Après
dix années de silence, "Back
On Track" avait
permis à M.ILL.ION de renouer avec son histoire sans donner
l'impression d'un simple exercice de nostalgie. Cinq ans plus tard, "Legend" arrive avec une mission plus délicate : prouver
que cette renaissance n'était pas une parenthèse heureuse mais le
véritable second souffle d'un groupe qui n'a jamais renié son ADN.

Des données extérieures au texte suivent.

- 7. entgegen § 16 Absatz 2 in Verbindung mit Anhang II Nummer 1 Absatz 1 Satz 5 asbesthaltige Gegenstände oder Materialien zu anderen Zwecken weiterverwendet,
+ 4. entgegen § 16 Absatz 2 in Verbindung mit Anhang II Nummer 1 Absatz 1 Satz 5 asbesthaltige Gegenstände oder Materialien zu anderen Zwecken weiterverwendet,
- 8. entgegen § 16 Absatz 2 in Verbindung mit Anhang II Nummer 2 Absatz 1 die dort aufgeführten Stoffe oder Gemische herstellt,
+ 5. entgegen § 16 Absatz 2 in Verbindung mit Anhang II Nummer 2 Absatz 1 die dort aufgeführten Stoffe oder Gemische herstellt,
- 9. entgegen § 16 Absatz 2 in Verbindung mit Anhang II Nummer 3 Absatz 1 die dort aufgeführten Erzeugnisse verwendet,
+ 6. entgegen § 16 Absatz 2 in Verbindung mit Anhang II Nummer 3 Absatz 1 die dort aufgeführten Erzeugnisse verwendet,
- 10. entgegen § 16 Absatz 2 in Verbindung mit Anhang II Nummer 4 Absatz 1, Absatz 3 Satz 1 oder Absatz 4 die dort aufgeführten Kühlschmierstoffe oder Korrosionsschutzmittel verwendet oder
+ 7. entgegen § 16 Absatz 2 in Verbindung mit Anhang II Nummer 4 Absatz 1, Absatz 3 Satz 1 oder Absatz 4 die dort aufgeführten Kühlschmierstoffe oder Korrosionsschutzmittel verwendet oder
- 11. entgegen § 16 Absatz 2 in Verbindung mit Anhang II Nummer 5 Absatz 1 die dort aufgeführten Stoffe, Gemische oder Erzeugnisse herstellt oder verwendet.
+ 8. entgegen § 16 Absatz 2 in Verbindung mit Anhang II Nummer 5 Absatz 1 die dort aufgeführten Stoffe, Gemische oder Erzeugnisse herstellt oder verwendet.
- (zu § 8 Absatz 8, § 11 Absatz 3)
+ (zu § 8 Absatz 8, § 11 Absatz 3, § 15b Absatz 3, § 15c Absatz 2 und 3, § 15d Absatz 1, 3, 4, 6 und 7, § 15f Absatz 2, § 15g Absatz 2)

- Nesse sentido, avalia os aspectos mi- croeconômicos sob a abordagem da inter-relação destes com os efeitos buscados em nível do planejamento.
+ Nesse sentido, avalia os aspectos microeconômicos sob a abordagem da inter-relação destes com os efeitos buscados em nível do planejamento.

Depuis "No.1" en 1992, les Suédois avancent en
effet sans jamais céder
aux modes, cultivant un
son ancré entre hard
mélodique et hard rock
traditionnel.
Ceux qui espéraient une
révolution devront revoir leurs attentes. M.ILL.ION ne cherche pas
ici à
réinventer sa musique mais au
contraire à
tenter de démontrer,
avec une naïveté
presque désarmante, qu'une formule maîtrisée vaut parfois mieux
qu'une modernisation forcée. Les amateurs des
ambiances qu’offre
Demon,
des mélodies
de Rainbow
(période
Joe Lynn Turner)
ou de
l’orgue
de
Deep
Purple, pourront
de temps à autre y trouver ponctuellement leurs
repères sans
avoir l'impression d'assister à une copie
carbone stylistique.
'Kingmaker' ouvre l'album
avec une belle énergie sans que la mélodie ne marque
particulièrement les esprits. 'Bad Lovin’ apporte une touche plus
hard rock'n'roll/bluesy et rappelle Whitesnake sans atteindre des
sommets. En revanche, 'The Legend Lives On' s'impose comme un hymne
mid-tempo plutôt fédérateur, tandis que 'Wheels & Wings' accélère le tempo en lorgnant, avec efficacité mélodique cette
fois, du côté de Gary Moore. Plus loin, la relative dynamique des
débuts en prend un coup dans l’aile avec le bien maladroit 'Private
Dancer' qui se veut plus A.O.R., mais qui frôle le mièvre tant il
paraît désuet. 'No Garden Of Eden' durcit sensiblement le ton, mais
cette lourdeur ne laisse que peu d’émoi, et 'Grow Old Together' offre la parenthèse émotionnelle attendue. Le morceau, réussi
notons-le, évoque clairement ce que propose Demon, voire composait
Jim Steinman. Sur la fin, 'Ready To Rock' s’enfonce dans une
prévisibilité désolante, avant que 'Half Man, Half Consumer' ne
sorte la tête de l’eau avec sa mélodie enfin réussie.
Les Suédois, tout
en sonnant comme un
groupe qui a décidé de
ne pas quitter son
territoire musical, ne
lui rendent
guère honneur sur ce "Legend".
Que
l'album ne surprenne
jamais, qu'il applique une recette parfaitement connue et prenne
peu de risques, passe
encore, mais qu’il soit aussi peu dénué d’emphase mélodique et
de moments porteurs laisse un goût insipide dans la bouche.